"Lądowa operacja wojskowa Izraela w Strefie Gazy spowoduje poważne podziały na arenie międzynarodowej" - ostrzega rosyjski "Kommiersant". Jednocześnie dziennik zakłada, że taka operacja jest praktycznie nie do uniknięcia.

W opinii gazety akcja lądowa zapewni palestyńskiemu ruchowi Hamas bezprecedensowe poparcie za strony coraz bardziej radykalnego świata arabskiego i islamskiego.

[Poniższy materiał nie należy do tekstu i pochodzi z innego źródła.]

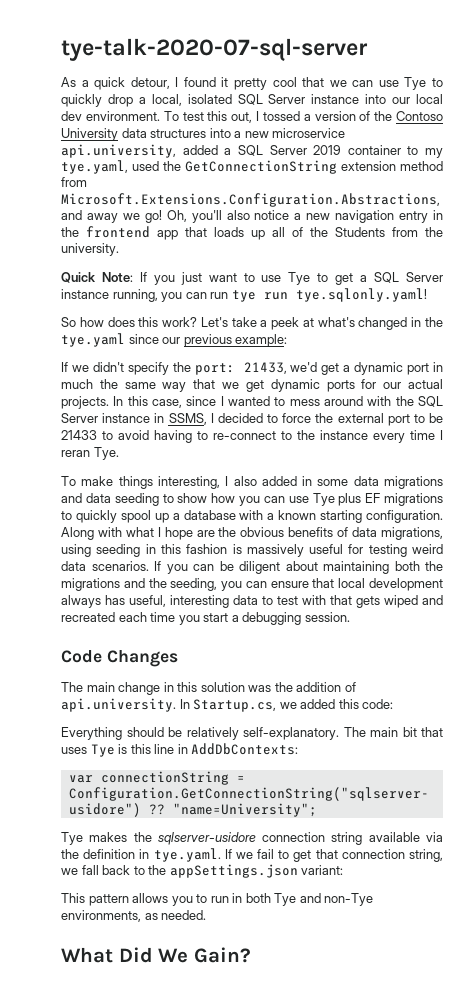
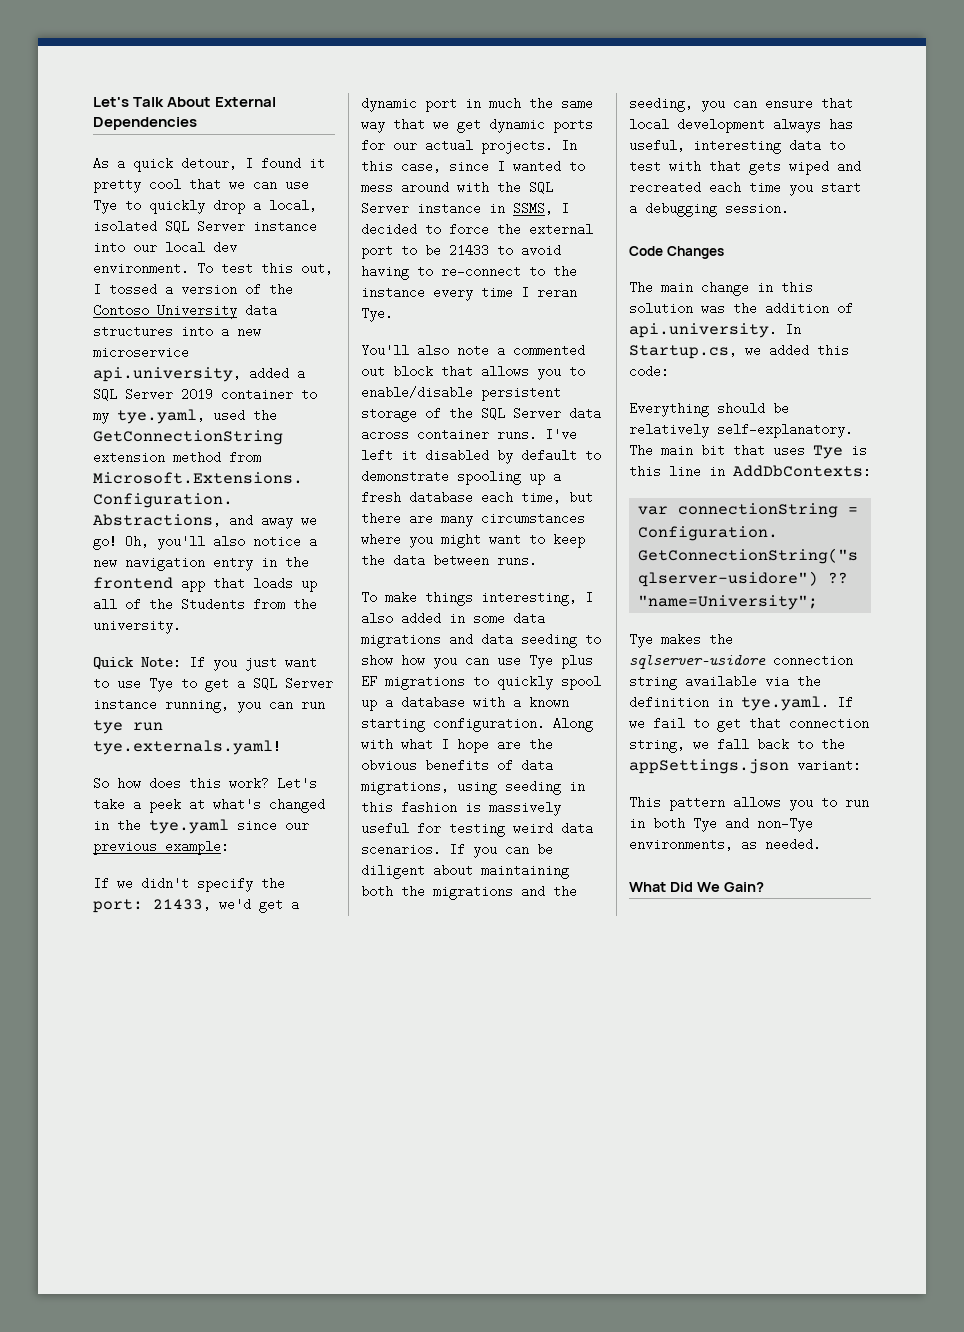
[61,38,368,61] tye-talk-2020-07-sql-server -> [93,97,277,107] [93,117,197,130] Let's Talk About External Dependencies
[295,288,427,302] tye.sqlonly.yaml! -> [93,740,281,755] tye.externals.yaml!
(119, 453) none -> [361,344,585,357] [361,365,585,380] [361,386,561,401] [361,407,601,422] [361,428,577,441] [361,449,601,464] [361,470,561,485] [361,491,593,504] [361,512,585,527] [361,533,585,548] [361,554,537,567] // You'll also note a commented out block that allows you to enable/disable persistent storage of the SQL Server data across container runs. I've left it disabled by default to demonstrate spooling up a fresh database each time, but there are many circumstances where you might want to keep the data between runs.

"Eksperci ostrzegają, że obecna operacja lądowa w Strefie Gazy będzie zasadniczo różnić się od tej z 2008 roku - nie tylko większą skalą, ale również innymi konsekwencjami międzynarodowymi, nieuchronnymi w warunkach zmian, jakie w ostatnich latach zaszły na Bliskim Wschodzie" - pisze "Kommiersant". Dziennik twierdzi, że obecnie państwo żydowskie staje w obliczu groźby walki na kilku frontach". "Demonstrując niebywałą dotąd solidarność z Hamasem, przeciwko Izraelowi może jednocześnie wystąpić kilka państw, które dawniej nigdy by się na to nie zdecydowały" - wyjaśnia "Kommiersant". Zdaniem gazety przede wszystkim może to być Egipt, gdzie po obaleniu prezydenta Mubaraka doszli do władzy islamiści oraz Turcja. "Ponadto, mając na uwadze, że w wielu krajach zwycięskiej arabskiej wiosny ton nadają islamiści, działania Izraela tym razem napotkają o wiele twardszy sprzeciw i przeciwdziałanie z ich strony" - ocenia "Kommiersant".

"Jedności nie ma wśród sojuszników Izraela"

Dziennik zwraca uwagę, że całkowitej jedności nie ma nawet w obozie zachodnich sojuszników Izraela, na których poparcie liczyły władze tego kraju. Według "Kommiersanta" świadczy o tym wczorajsza wypowiedź szefa dyplomacji Wielkiej Brytanii Williama Hague'a, który w wywiadzie dla SkyNews ostrzegł, iż w wypadku operacji lądowej Izrael straci poparcie międzynarodowe.

Moskiewska gazeta informuje również, że do uregulowania rozrastającego się konfliktu na Bliskim Wschodzie zamierza włączyć się Rosja. "Kommiersant" podaje, że podczas planowanego na wtorek w Phnom Penh, w Kambodży, spotkania z amerykańską sekretarz stanu Hillary Clinton szef rosyjskiej dyplomacji Siergiej Ławrow będzie domagać się pilnego zwołania spotkania kwartetu bliskowschodniego, tj. Rosji, USA, Unii Europejskiej i ONZ.

Strona izraelska rozpoczęła operację wojskową przeciwko palestyńskim ugrupowaniom zbrojnym w Strefie Gazy w odpowiedzi na ostrzał rakietowy Izraela dokonywany przez bojowników Hamasu. Ostrzał ten znacznie się nasilił po zabiciu przez lotnictwo izraelskie Ahmeda Dżabariego, szefa operacji militarnych Hamasu, który sprawuje władzę w Strefie Gazy. Od środy śmierć poniosło 90 osób: 87 Palestyńczyków i trzech Izraelczyków.